## Materials provided
== Segment start ==

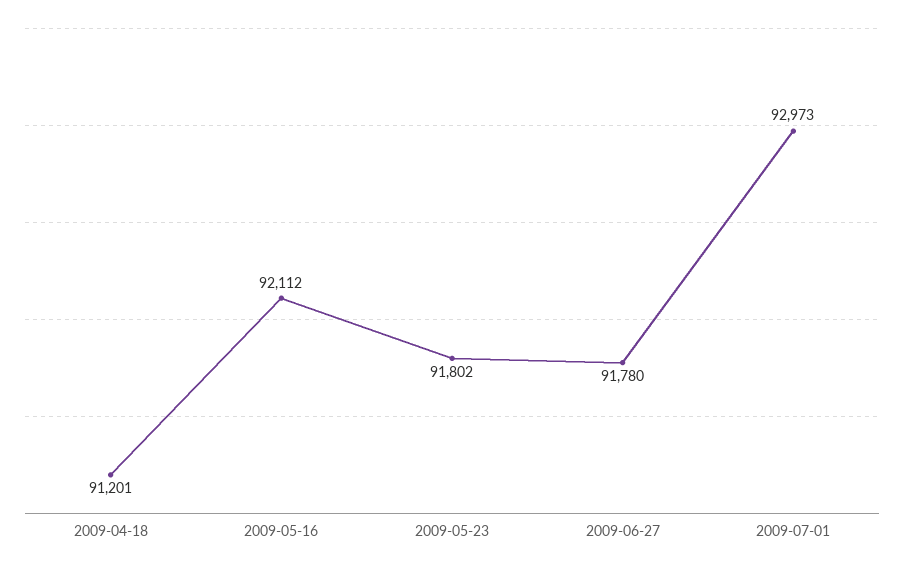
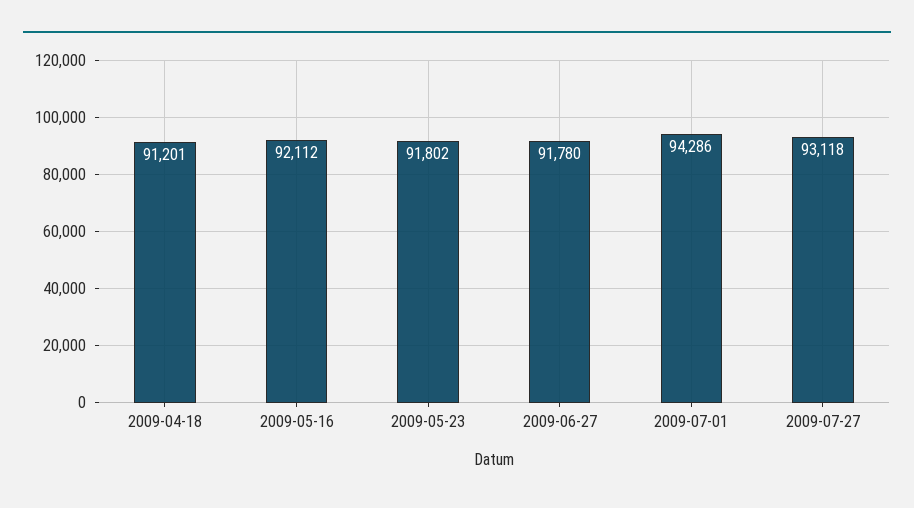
2009-07-01: 92973 -> 94286
2009-07-27: none -> 93118

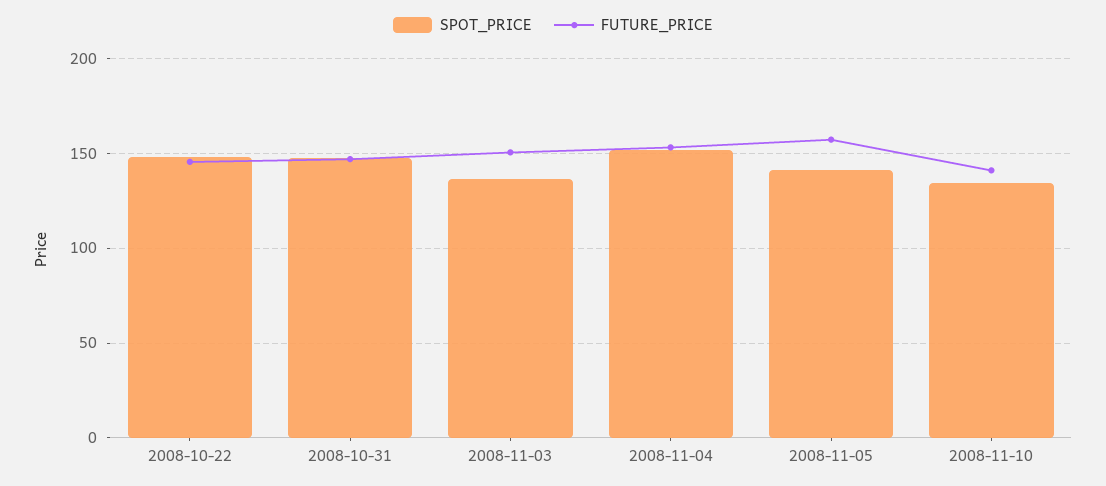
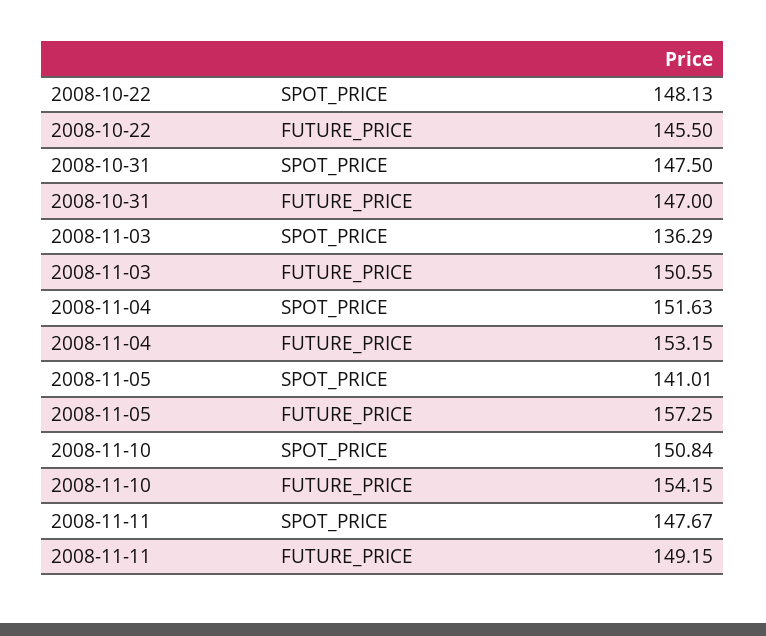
SPOT_PRICE, 2008-11-10: 135 -> 150.84
FUTURE_PRICE, 2008-11-10: 140 -> 154.15
SPOT_PRICE, 2008-11-11: none -> 147.67
FUTURE_PRICE, 2008-11-11: none -> 149.15

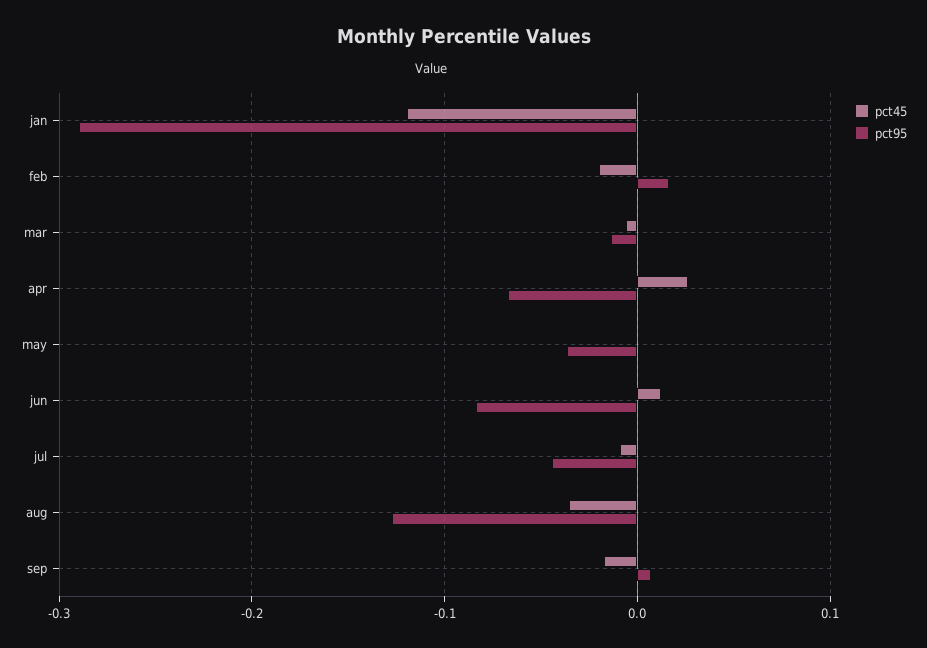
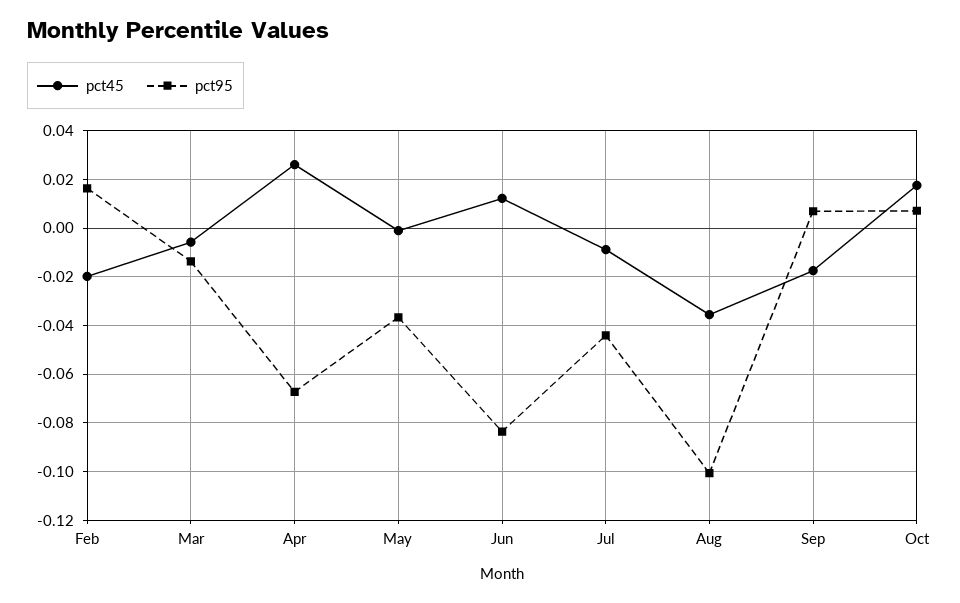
pct45, jan: -0.12 -> none
pct95, jan: -0.29 -> none
pct95, aug: -0.13 -> -0.1
pct45, Oct: none -> 0.0175
pct95, Oct: none -> 0.0075

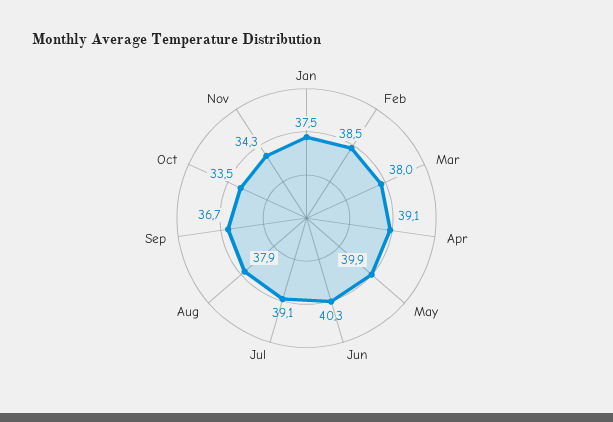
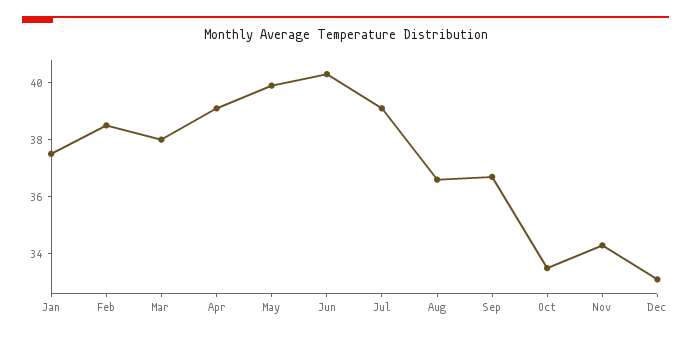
Aug: 37.9 -> 36.5
Dec: none -> 33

== Segment end ==

## What you are asked to do
Restate, exactly as they appear, the line with "pct95, aug: -0.13 -> -0.1" and all the lines after it up to the end of the data above; images do not belong in the copy.

## Response area
pct95, aug: -0.13 -> -0.1
pct45, Oct: none -> 0.0175
pct95, Oct: none -> 0.0075

Aug: 37.9 -> 36.5
Dec: none -> 33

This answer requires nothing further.